La opción más conservadora es celebrar el inicio del nuevo calendario con la típica cena familiar, una tradición que permite estrechar los lazos de cariño con nuestros seres queridos. Sin embargo, esta importante fecha también nos brinda la alternativa de escapar de la rutina de la casa y la ciudad para penetrar en escenarios que se toman esta fiesta muy en serio.
Los juegos pirotécnicos, los brindis, la música y bailes en espacios abiertos son parte de los atractivos de estas fiestas que anualmente agitan el calendario turístico de quienes buscan tierras lejanas para revitalizarse de buenas energías, felices esperanzas y anhelados propósitos.
Nueva York
La fiesta más famosa del mundo se celebra desde 1906 en Times Square, donde la algarabía del año anterior atrajo a tres millones de personas en este evento gratuito que tiene como marco la extravagancia de las luminosas marquesinas de la ciudad que nunca duerme. El momento más importante es cuando la tradicional “bola de cristal” desciende mediante una cuerda sobre la muchedumbre hasta que llegan las 00:01 del nuevo día, momento en que los participantes reciben el nuevo año en medio de abrazos, besos y fuegos artificiales.
Las Vegas
Los establecimientos de esta ciudad que literalmente se enciende cada noche preparan sus mejores espectáculos para atender a las multitudes que llegan en esa fecha. Sin embargo, la tradición provoca que el punto focal de los festejos sea la avenida denominada “Strip”, que agrupa a la mayoría de casinos, hoteles, bares y clubes nocturnos.
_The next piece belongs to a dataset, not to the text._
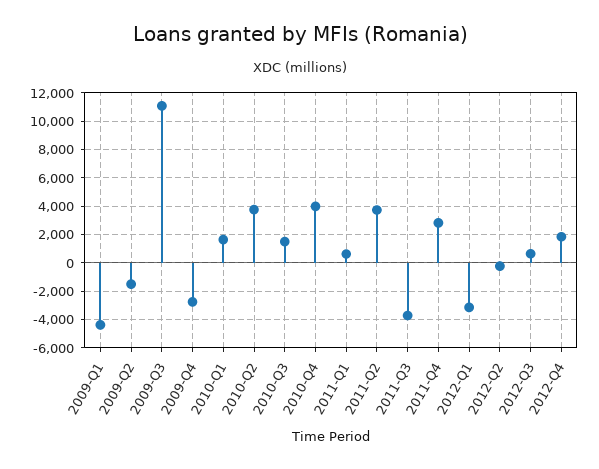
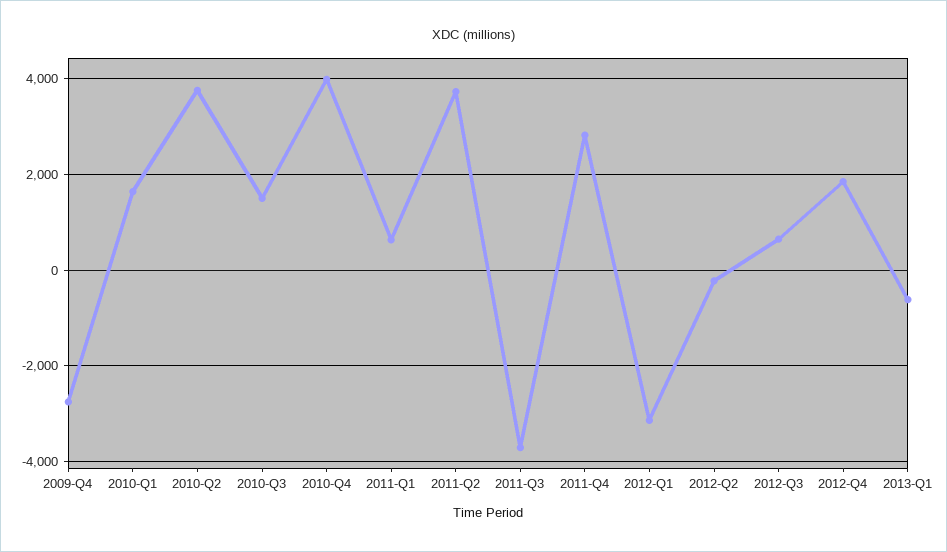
2009-Q1: -4500 -> none
2009-Q2: -1500 -> none
2009-Q3: 11000 -> none
2013-Q1: none -> -600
Esta calle se cierra al tráfico para agrupar a la muchedumbre en una celebración que presenta una serie de conciertos de rock y otros géneros musicales en la tarima de la calle Fremont.
Machu Picchu
Unos 2.300 turistas extranjeros y nacionales llegan cada 31 de diciembre a la ciudadela de Machu Picchu para despedir el año viejo y celebrar la llegada del primer día de enero. Muchos acuden con el propósito de alimentarse de la energía milenaria que los peruanos aseguran emana de esta antigua urbe localizada a 500 km al sudeste de Lima y a 70 km al noroeste de Cusco. Esa cualidad ha atraído para estas fechas a celebridades como Cameron Díaz y Alicia Keys.
Valparaíso
La bahía de este balneario chileno, emplazado junto a Viña del Mar y a dos horas de Santiago, es el punto de encuentro de unos dos millones de habitantes y turistas que buscan presenciar la pirotecnia más extensa en escenario natural y una de las gigantescas a nivel mundial. El espectáculo, llamado Año Nuevo en el Mar, se celebra en más de 21 kilómetros con fuegos de artificio sobre toda la bahía, desde el puerto comercial de Valparaíso hasta la ciudad de Concón; todo esto en 25 minutos de un espectáculo de luces que alegra el espíritu de los participantes.
Praga
Para recibir el nuevo año, la capital de la República Checa ilumina el cielo con una de las mayores exhibiciones de fuegos artificiales de Europa. Los habitantes y turistas generalmente inician la celebración en alguno de los bares o restaurantes de la urbe, pero a medida que la medianoche se acerca comienzan a agruparse en la plaza Old Town (Pueblo Viejo) o el puente Charles. Otros prefieren ascender a la colina donde se encarama el castillo de Praga (allí se lanza la pirotecnia) o toman un crucero por el río bebiendo vino y cenando hasta que el show de luces reciba el nuevo calendario.
Sídney
Debido a su ubicación en el planeta, Australia es uno de los primeros países en el mundo que reciben el Año Nuevo. Los habitantes saben cómo alistarse: en casa preparan sándwiches, presas de pollo y piqueos varios, más las bebidas, que sin duda deben incluir champaña o vino para brindar en el momento adecuado. Luego se dirigen desde la tarde al Jardín Botánico, ubicado junto a la famosa bahía de Sídney para esperar las doce campanadas, la música más alegre y la explosión de fuegos artificiales. La fiesta comienza generalmente como un picnic al aire libre que, entrada la noche, puede convertirse en una animada celebración en las calles o los varios locales nocturnos que preparan eventos especiales que duran hasta el amanecer. (M.P.)